Sheriff Ivey for vicarious liability for the Florida tort of false arrest, we affirm the

district court’s order denying the defendants’ motion for summary judgment.

1 Berry filed a cross-appeal arguing that the district court erred in granting summary judgment to the defendants on his other claims against Deputy McGowan for the use of excessive force in violation of his Fourth Amendment rights and for state law battery, and against Sheriff Ivey for municipal liability for the failure to train officers to recognize properly the existence of probable cause. However, we conclude that this court does not have jurisdiction to entertain the cross-appeal. See Swint v. Chambers Cnty. Comm’n, 514 U.S. 35, 51, 115 S. Ct. 1203, 1212 (1995) (plaintiff cannot challenge the grant of summary judgment to the defendant via a cross-appeal; there is no “pendent party” appellate jurisdiction). Furthermore, the issues in the cross-appeal are not the same as those in the direct appeal, and the legal issues involved are altogether different; i.e., the issues and facts are not “inextricably intertwined” such that the court should exercise pendent appellate jurisdiction. See Leslie v. Hancock Cnty. Bd. of Educ., 720 F.3d 1338, 1344–45 (11th Cir. 2013) (the exercise of pendent appellate jurisdiction is discretionary and is limited to questions that are inextricably interwoven with an issue that is properly before the court).

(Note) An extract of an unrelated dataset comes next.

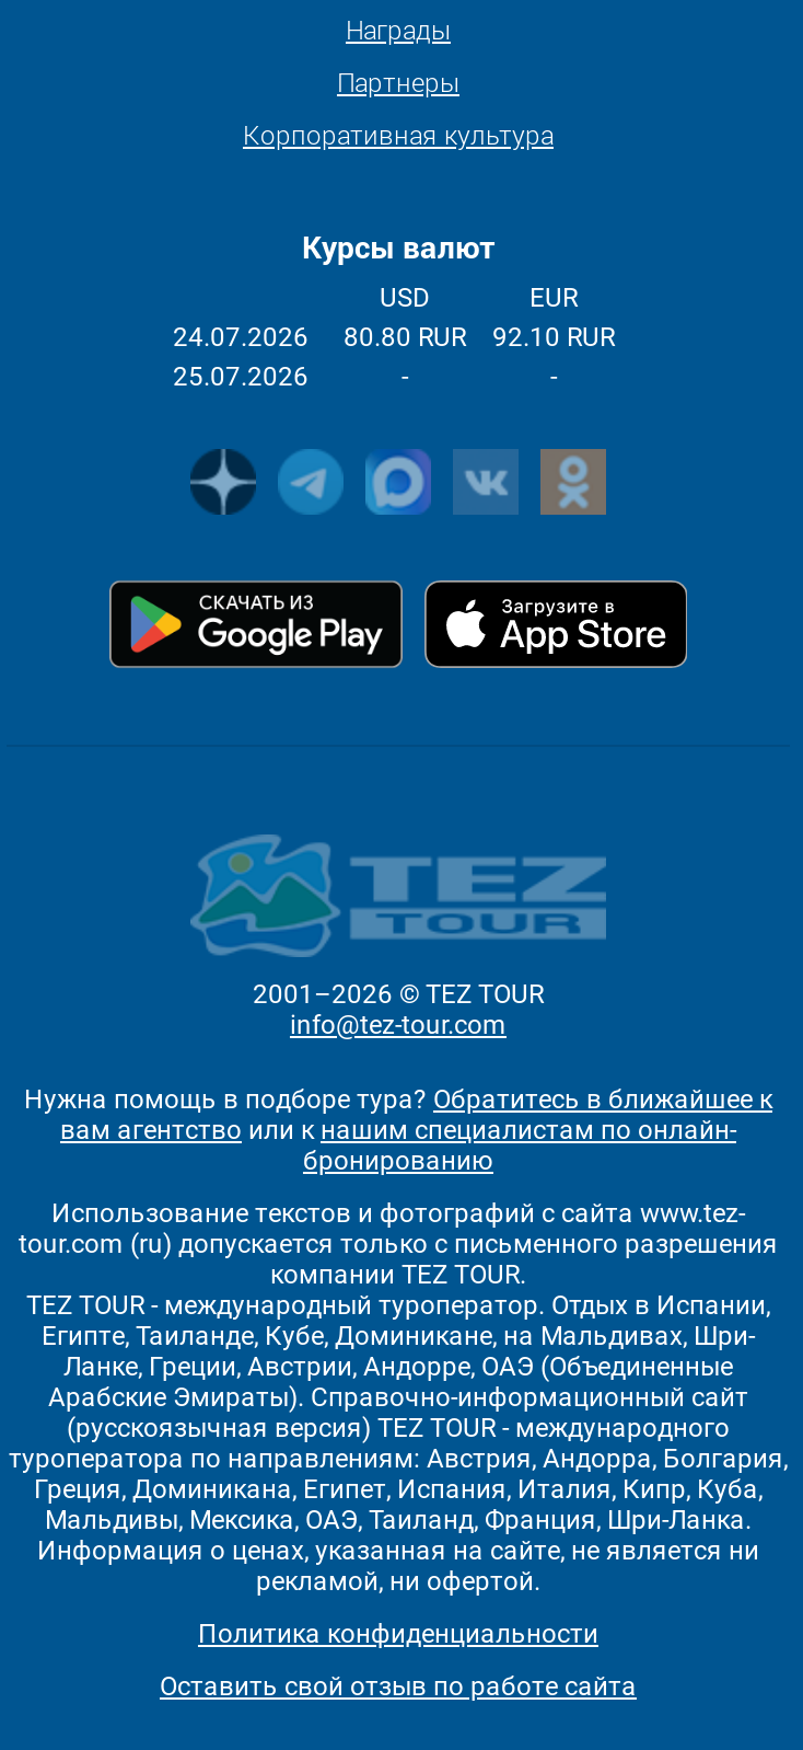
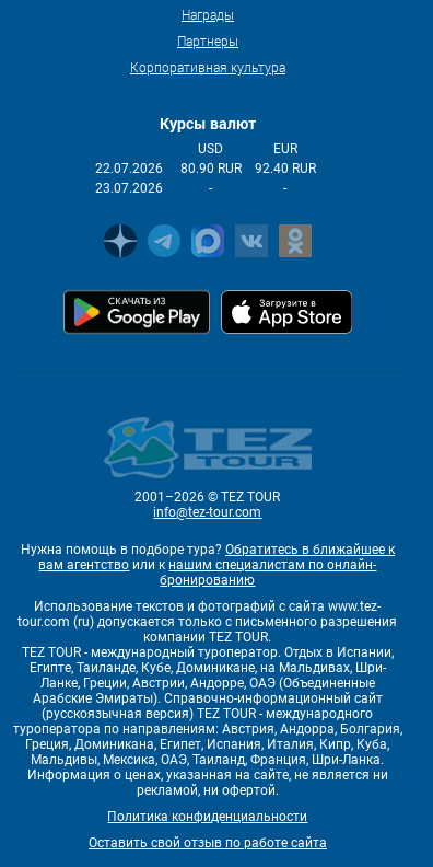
[173,322,309,353] 24.07.2026 -> [95,161,163,176] 22.07.2026
[344,322,466,353] 80.80 RUR -> [180,161,242,176] 80.90 RUR
[492,322,615,353] 92.10 RUR -> [255,161,316,176] 92.40 RUR
[173,361,309,392] 25.07.2026 -> [95,181,163,196] 23.07.2026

2 Case: 16-15445 Date Filed: 07/25/2018 Page: 3 of 11

I. BACKGROUND

The facts are taken verbatim from the district court’s order filed on August

10, 2016.

On December 22, 2010, [Berry] was driving home from work when he saw a large group blocking the road. He noticed two of his young cousins, Melvena Espanosa and Alantra McDaniel, were in the group, so he stopped to find out what was happening. [Berry] learned that Ms. McDaniel had been in a fight with two older females, and Ms. Espanosa had called the police to seek assistance in breaking up the fight. Deputy McGowan was the first officer to respond to the call, which he was informed was for a fight in progress. When he arrived, a large crowd was still in the area. He parked his police vehicle and walked toward the group.

Although the other females involved in the fight had already begun to retreat from the area, they were still within a few blocks of Ms. McDaniel, who remained visibly upset. [Berry] was standing with Ms. McDaniel and attempting to calm her down. Nevertheless, Ms. McDaniel began to make an effort to run toward the retreating females. [Berry] wrapped his arms around her to prevent her from leaving the area to reinitiate the fight. Deputy McGowan approached Ms. McDaniel and grabbed her arm to escort her away from the situation.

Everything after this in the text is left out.